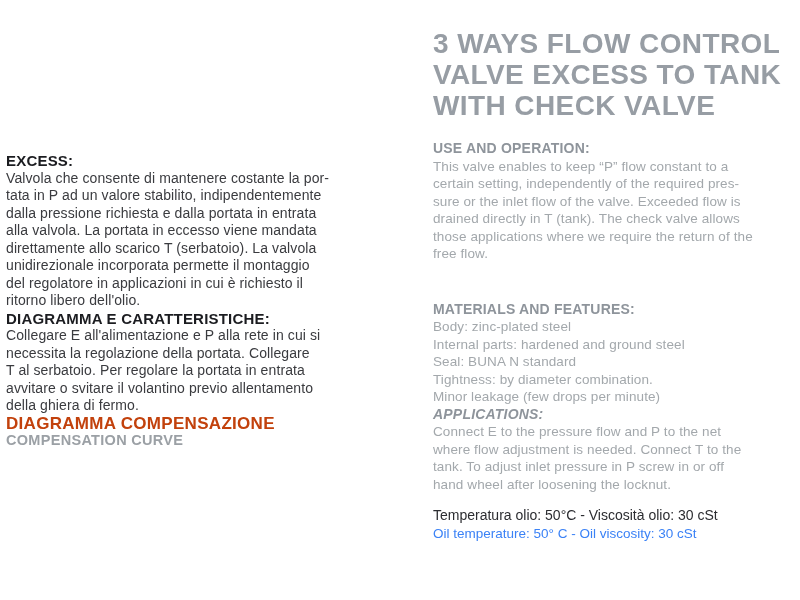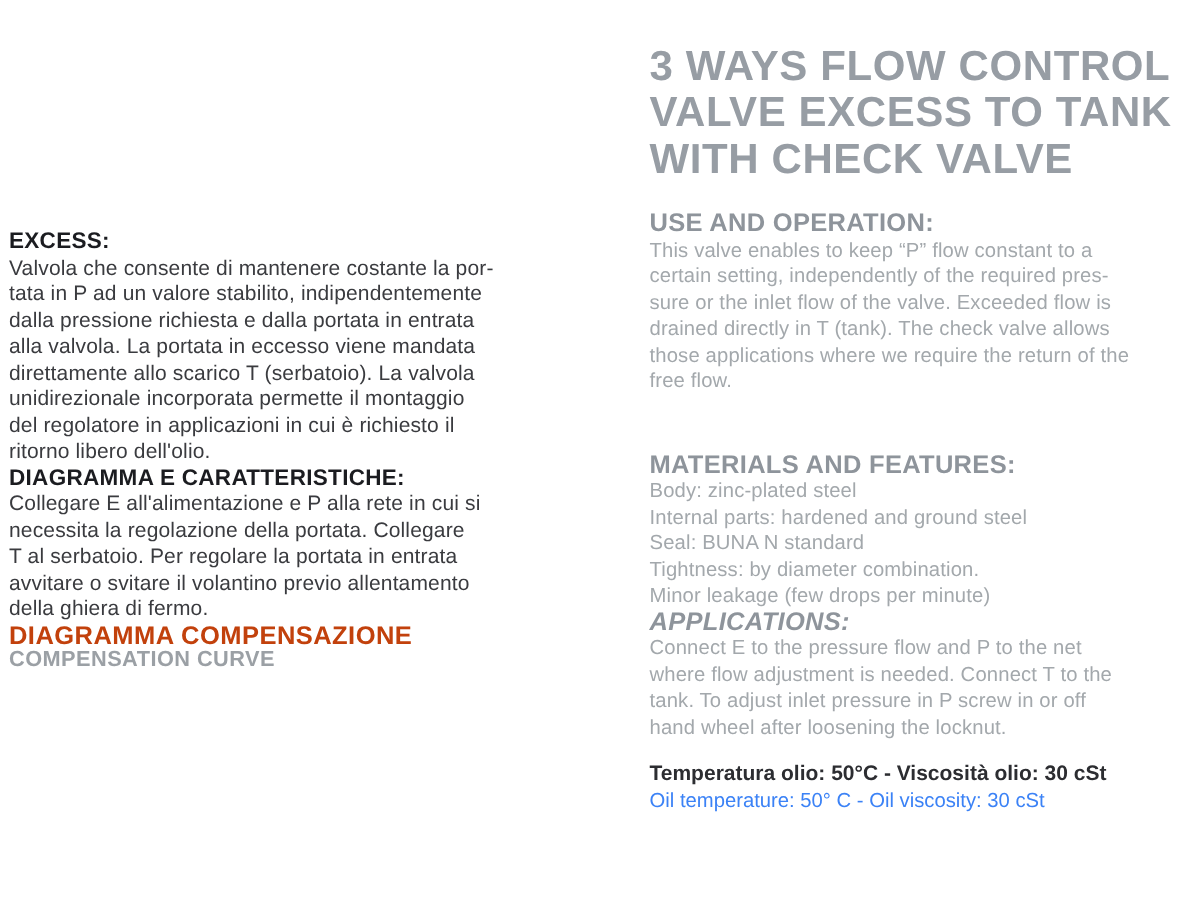"USE AND OPERATION:" .h-gray { font-size: 17px -> 14px }
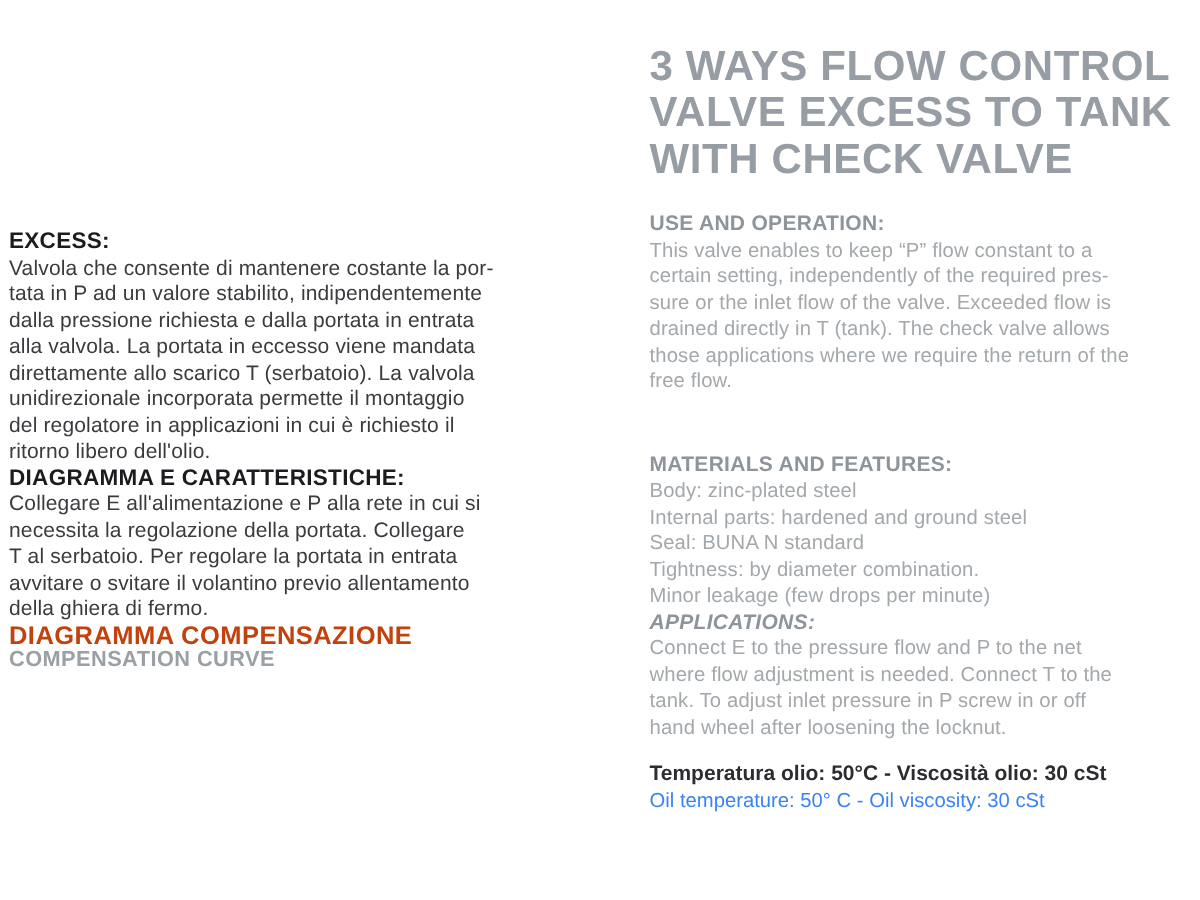"Temperatura olio: 50°C - Viscosità" .spec-dark { font-weight: bold -> normal }
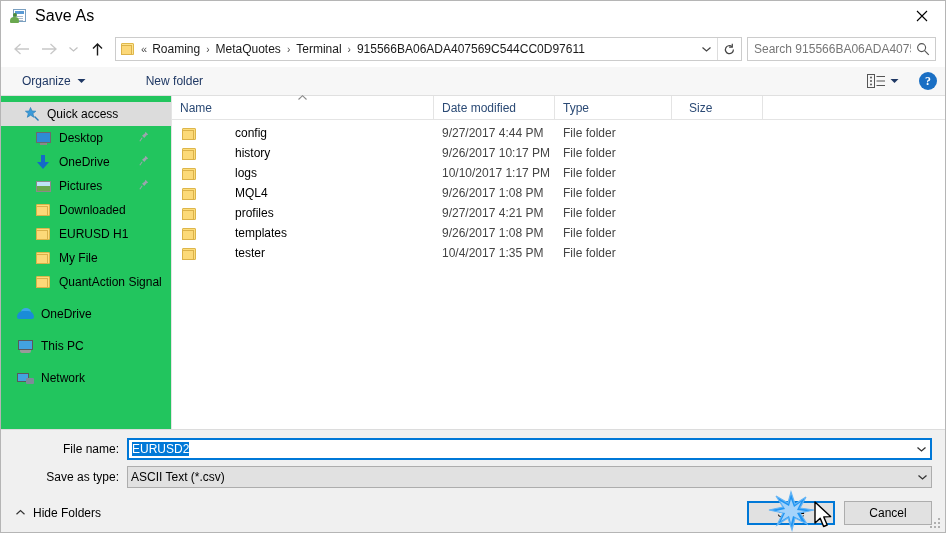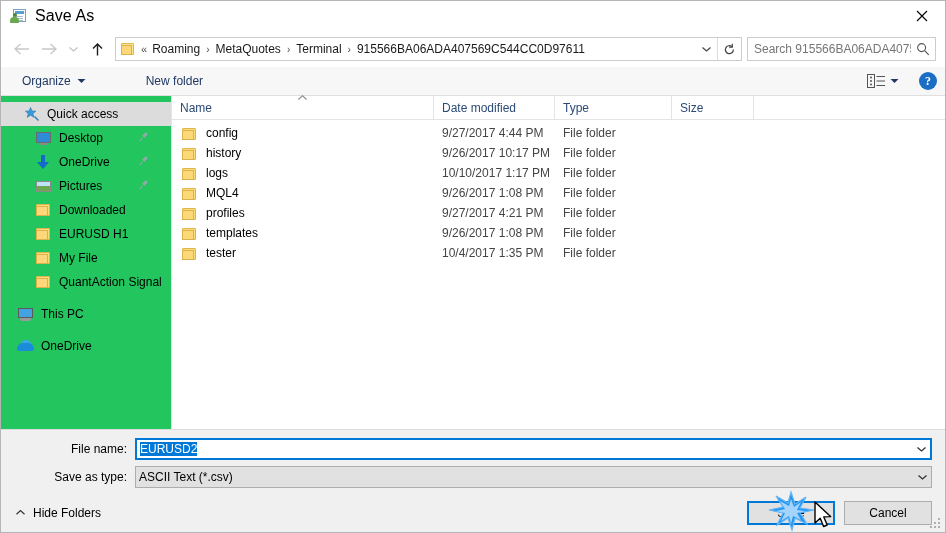"Size" .col-size { margin-left: none -> 9px }
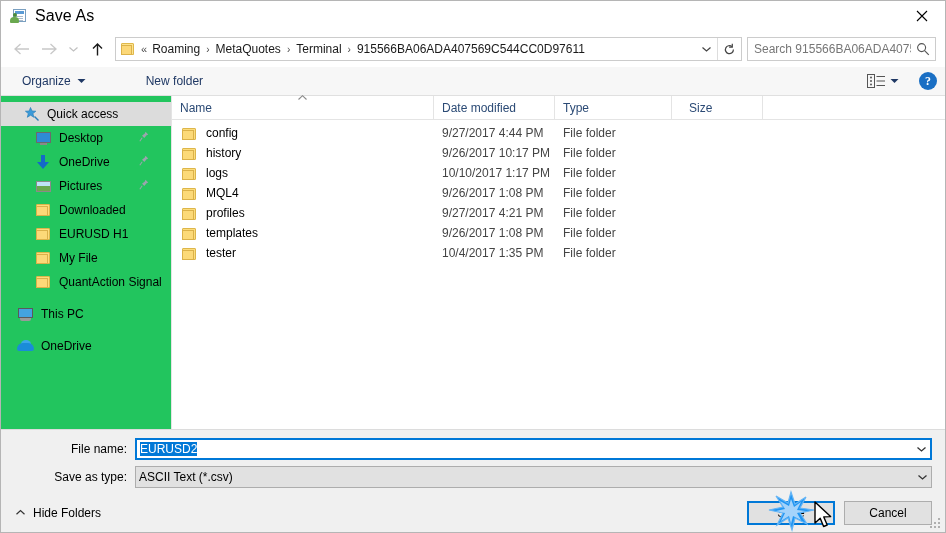"config" .cell-name { gap: none -> 29px }
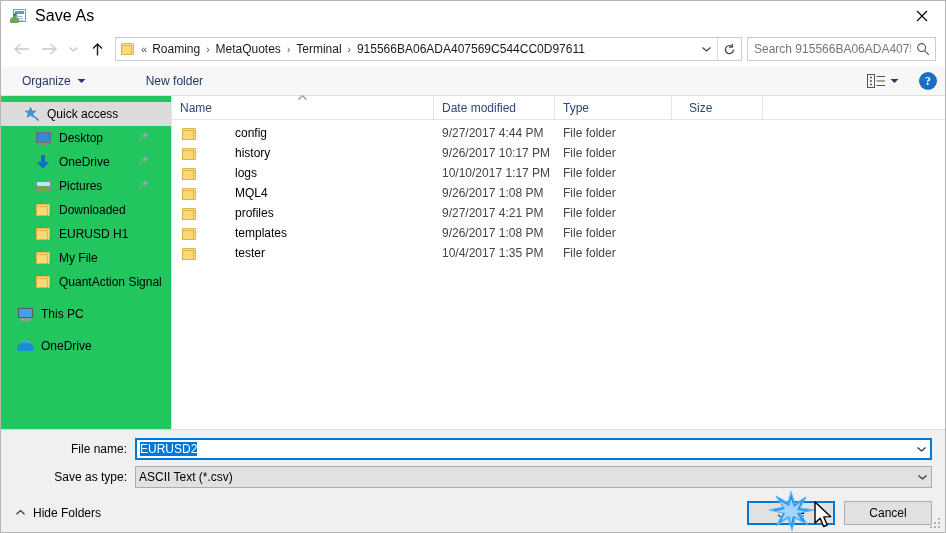"This PC" div.side-item { order: before "OneDrive" -> after "OneDrive" }
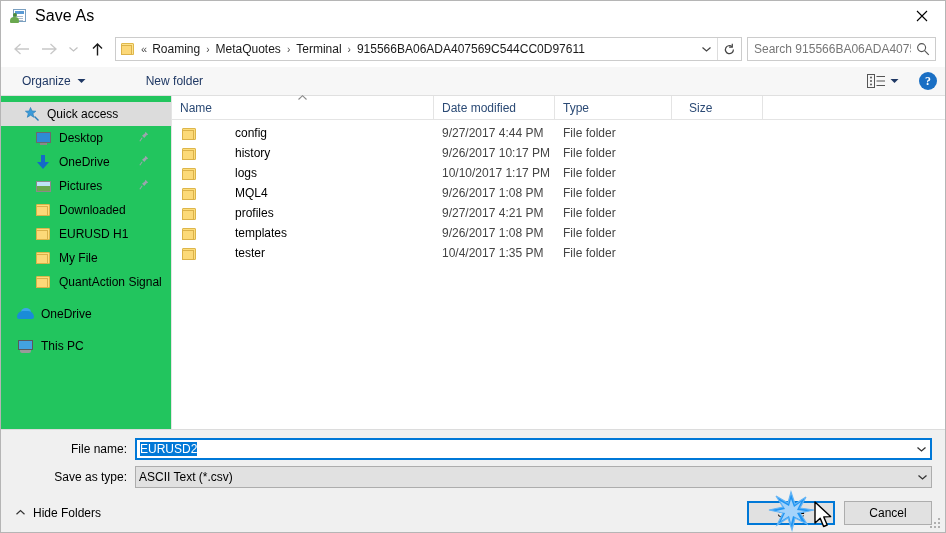"Network" div.side-item { html: none -> <div> <span> <span></span> <span></span> </span> <span>Network</span> </div> }
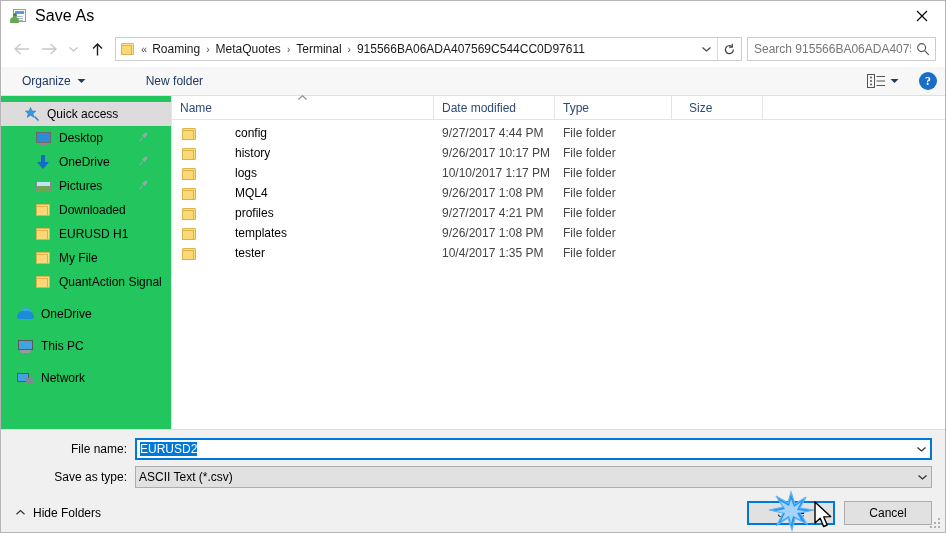"File name:" .formarea { padding: 8px 0 0 8px -> 8px 0 0 0 }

+ + + + +

#### Instructions to follow:
Beginning with the line that has "font-weight: bold ->", repeat each remaining line of the data above word for word, keeping pictures out.

#### Solved problem:
"Temperatura olio: 50°C - Viscosità" .spec-dark { font-weight: bold -> normal }
"Size" .col-size { margin-left: none -> 9px }
"config" .cell-name { gap: none -> 29px }
"This PC" div.side-item { order: before "OneDrive" -> after "OneDrive" }
"Network" div.side-item { html: none -> <div> <span> <span></span> <span></span> </span> <span>Network</span> </div> }
"File name:" .formarea { padding: 8px 0 0 8px -> 8px 0 0 0 }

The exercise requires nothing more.